Portable Feature Engineering with Hamilton: Write Once, Run Everywhere
05-19, 15:00–15:25 (Europe/Vilnius), Saphire B - PyData

Most data transformations are written twice. In the field of feature engineering for Machine Learning, data scientists regularly have to build, manage, and iterate on batch jobs, then translate those jobs to a service setting to load data and make fresh predictions. At best, this process is an engineering headache. At worst, this can result in difficult-to-detect deltas between training and inference, complex code, and highly bespoke infrastructure. In this talk we discuss Hamilton, a lightweight open-source framework in python that enables data practitioners to cleanly and portably define dataflows. Hamilton places no restrictions on the nature of transformations, allowing data scientists to use their favorite python libraries. With Hamilton, you can run the same code in your airflow DAG for training as you would in your fastAPI service for inference, and get the same result.


In this talk, we present Hamilton, and talk about how it can enable data scientists to build highly portable dataflows that can run in a variety of different contexts. At a high level, we will discuss:
The paradigm Hamilton introduces, and how it is simplifies the process of building and maintaining feature engineering pipelines
How Hamilton can be used to help scale batch data preparation for training and inference
How the same hamilton code can be used in a web-service to prepare data and run live inference, with minimal changes

We will go over working code examples, making sure to connect with tooling people are familiar with (E.G. airflow, fastapi, metaflow, django).

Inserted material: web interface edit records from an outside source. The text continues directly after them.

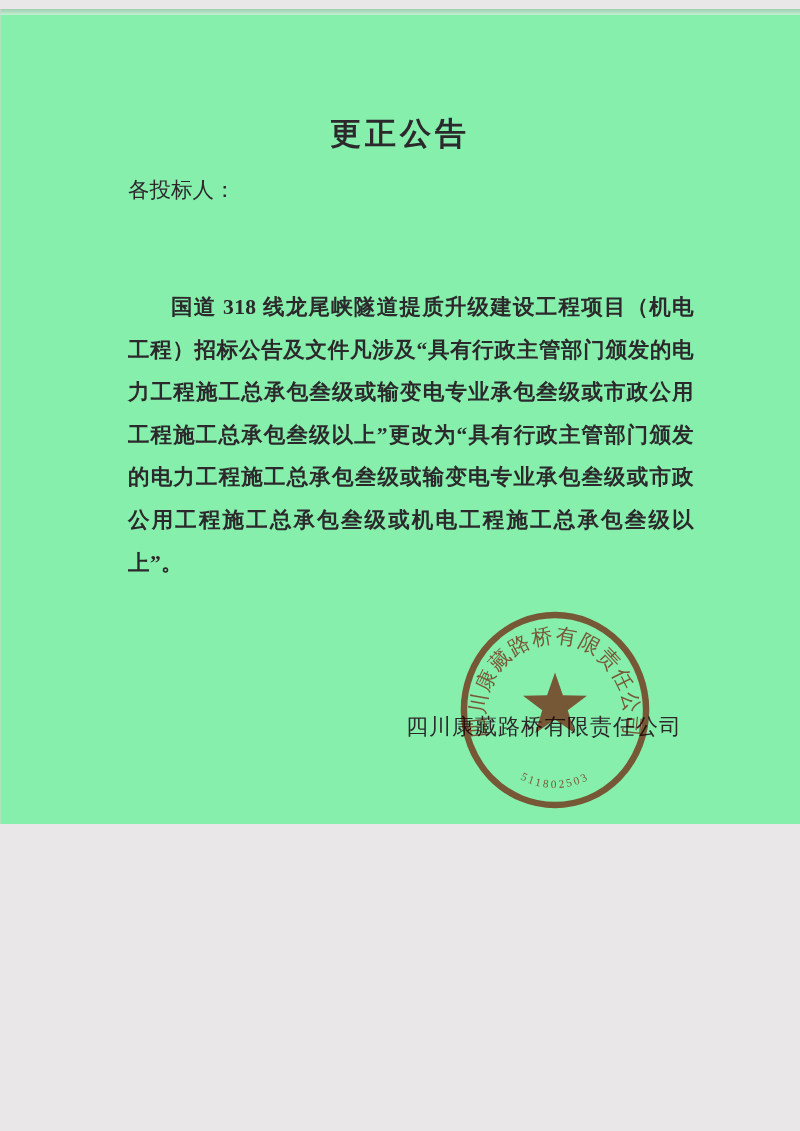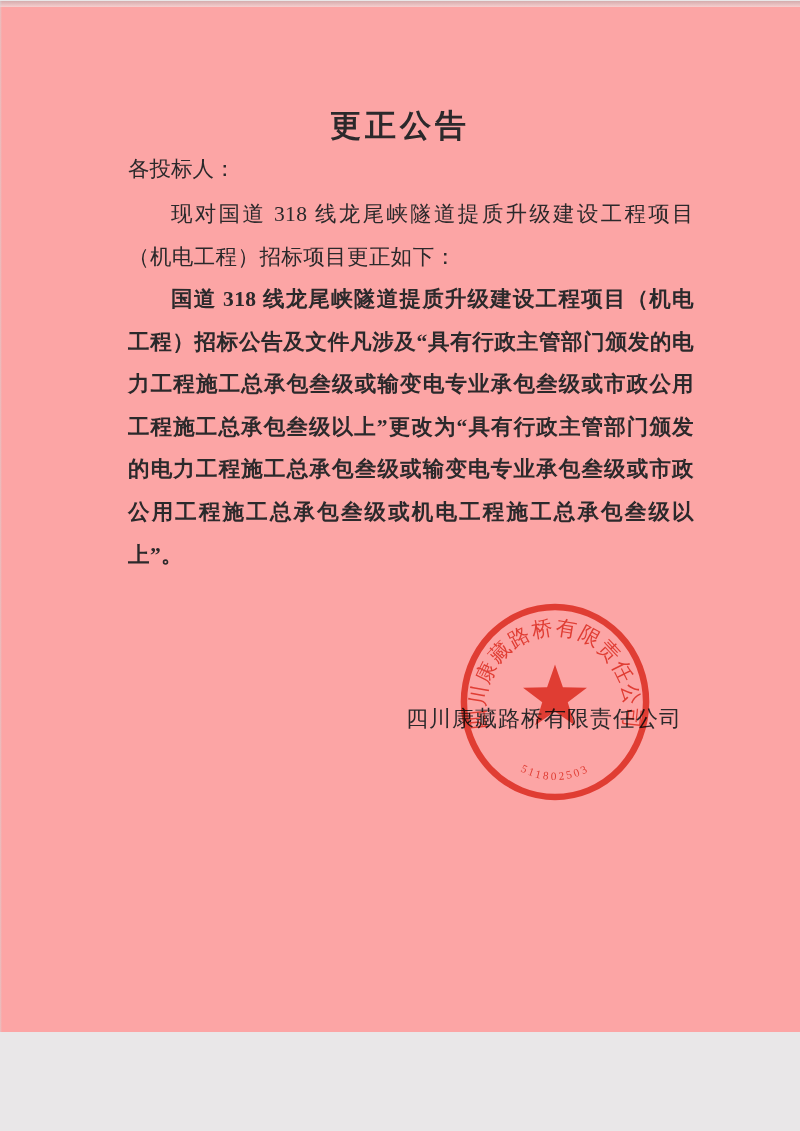"更正公告" .page { background: #fca5a5 -> #86efac; height: 1031px -> 815px; margin: 1px auto -> 9px auto }
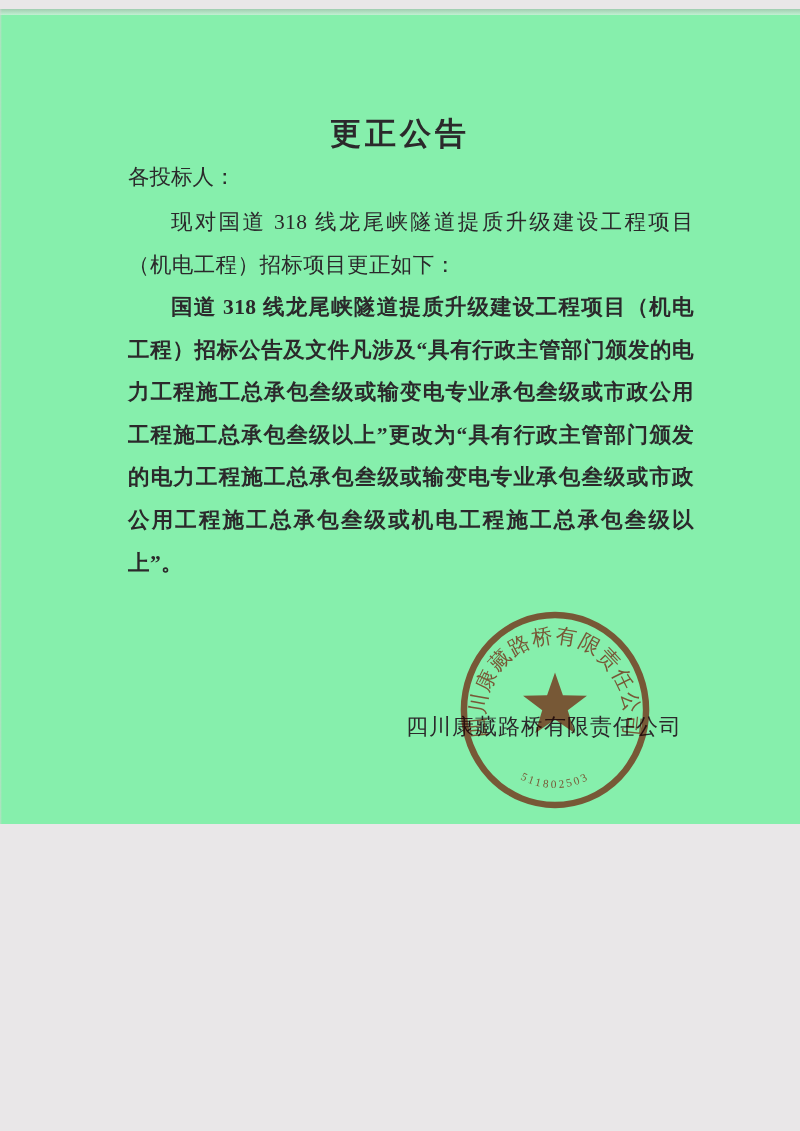"各投标人：" .salutation { top: 153px -> 166px }
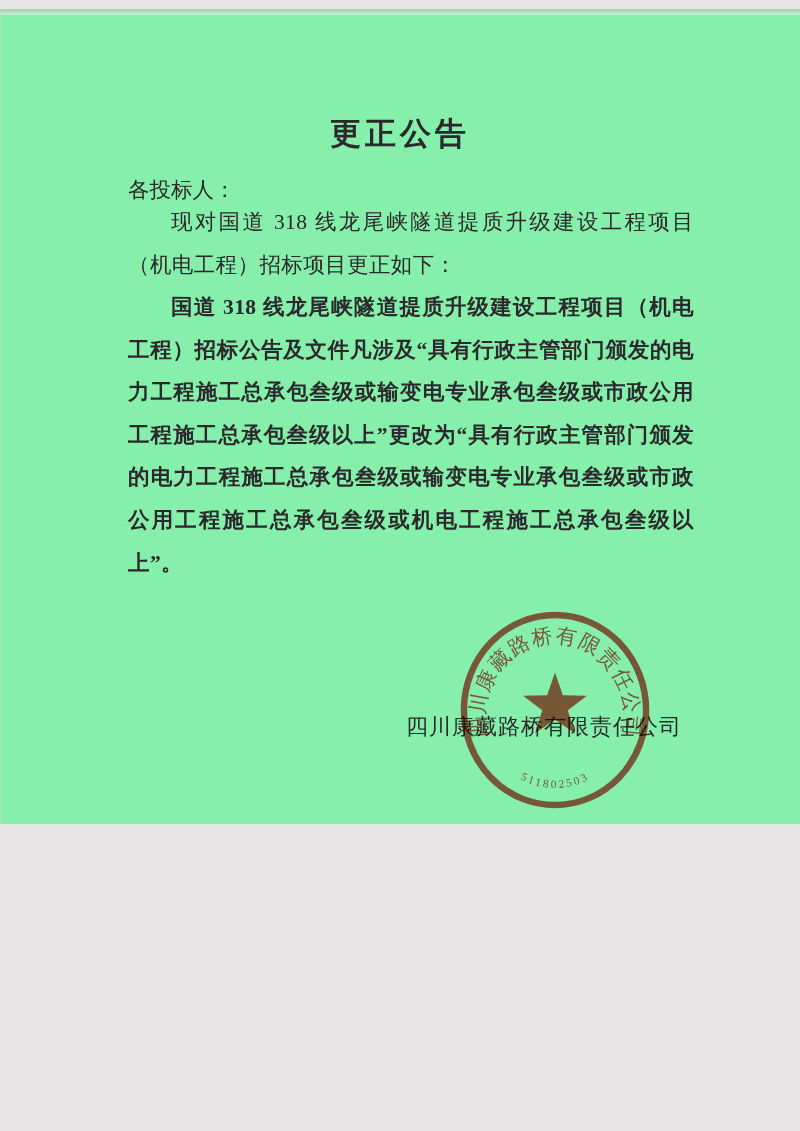"现对国道 318 线龙尾峡隧道提质升级建设工程项目（机电工程）招标项目更正如下：" div.para { html: <div>现对国道 318 线龙尾峡隧道提质升级建设工程项目（机电工程）招标项目更正如下：</div> -> none }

What is a level of your talk

Beginner

What topics define your talk the best?

python, open source, PyData, design and architecture, data science, ML engineering, data engineering, best practices, open source

Elijah has always enjoyed working at the intersection of math and engineering. More recently, he has focused his career on building tools to make data scientists more productive. At Two Sigma, he was building infrastructure to help quantitative researchers efficiently turn ideas into production trading models. At Stitch Fix he led the Model Lifecycle team — a team that focuses on streamlining the experience for data scientists to create and ship machine learning models. He is now focusing on building out DAGworks, Inc, a YC-backed startup that aims to make it easier for data scientists to build and maintain ETLs for machine learning. In his spare time, he enjoys geeking out about fractals, poring over antique maps, and playing jazz piano.